What to work on ▸ Each line in the entries below that holds the word "border" belongs in the answer.
[[ Exercise input open ]]
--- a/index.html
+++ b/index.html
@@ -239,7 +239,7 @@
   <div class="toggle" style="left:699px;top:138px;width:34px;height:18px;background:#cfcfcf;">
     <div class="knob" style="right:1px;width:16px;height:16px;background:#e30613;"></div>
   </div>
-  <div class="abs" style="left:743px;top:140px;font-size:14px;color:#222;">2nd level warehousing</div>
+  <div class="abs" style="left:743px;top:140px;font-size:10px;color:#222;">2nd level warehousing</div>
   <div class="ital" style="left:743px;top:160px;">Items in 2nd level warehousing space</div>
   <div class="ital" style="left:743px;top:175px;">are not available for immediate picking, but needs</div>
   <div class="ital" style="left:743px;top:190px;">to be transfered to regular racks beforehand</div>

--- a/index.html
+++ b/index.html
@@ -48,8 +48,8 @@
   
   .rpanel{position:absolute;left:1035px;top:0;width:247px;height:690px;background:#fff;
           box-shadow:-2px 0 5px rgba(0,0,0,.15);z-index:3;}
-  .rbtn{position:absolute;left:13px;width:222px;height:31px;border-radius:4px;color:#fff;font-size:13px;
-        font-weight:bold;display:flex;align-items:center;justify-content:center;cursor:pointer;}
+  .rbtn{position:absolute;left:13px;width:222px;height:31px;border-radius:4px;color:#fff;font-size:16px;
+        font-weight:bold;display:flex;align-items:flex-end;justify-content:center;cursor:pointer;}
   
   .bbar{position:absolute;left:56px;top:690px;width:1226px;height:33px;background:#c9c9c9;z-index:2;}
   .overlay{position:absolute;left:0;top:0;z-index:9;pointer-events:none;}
[[ Exercise input closed ]]
Exercise answer ▸
-  .rbtn{position:absolute;left:13px;width:222px;height:31px;border-radius:4px;color:#fff;font-size:13px;
+  .rbtn{position:absolute;left:13px;width:222px;height:31px;border-radius:4px;color:#fff;font-size:16px;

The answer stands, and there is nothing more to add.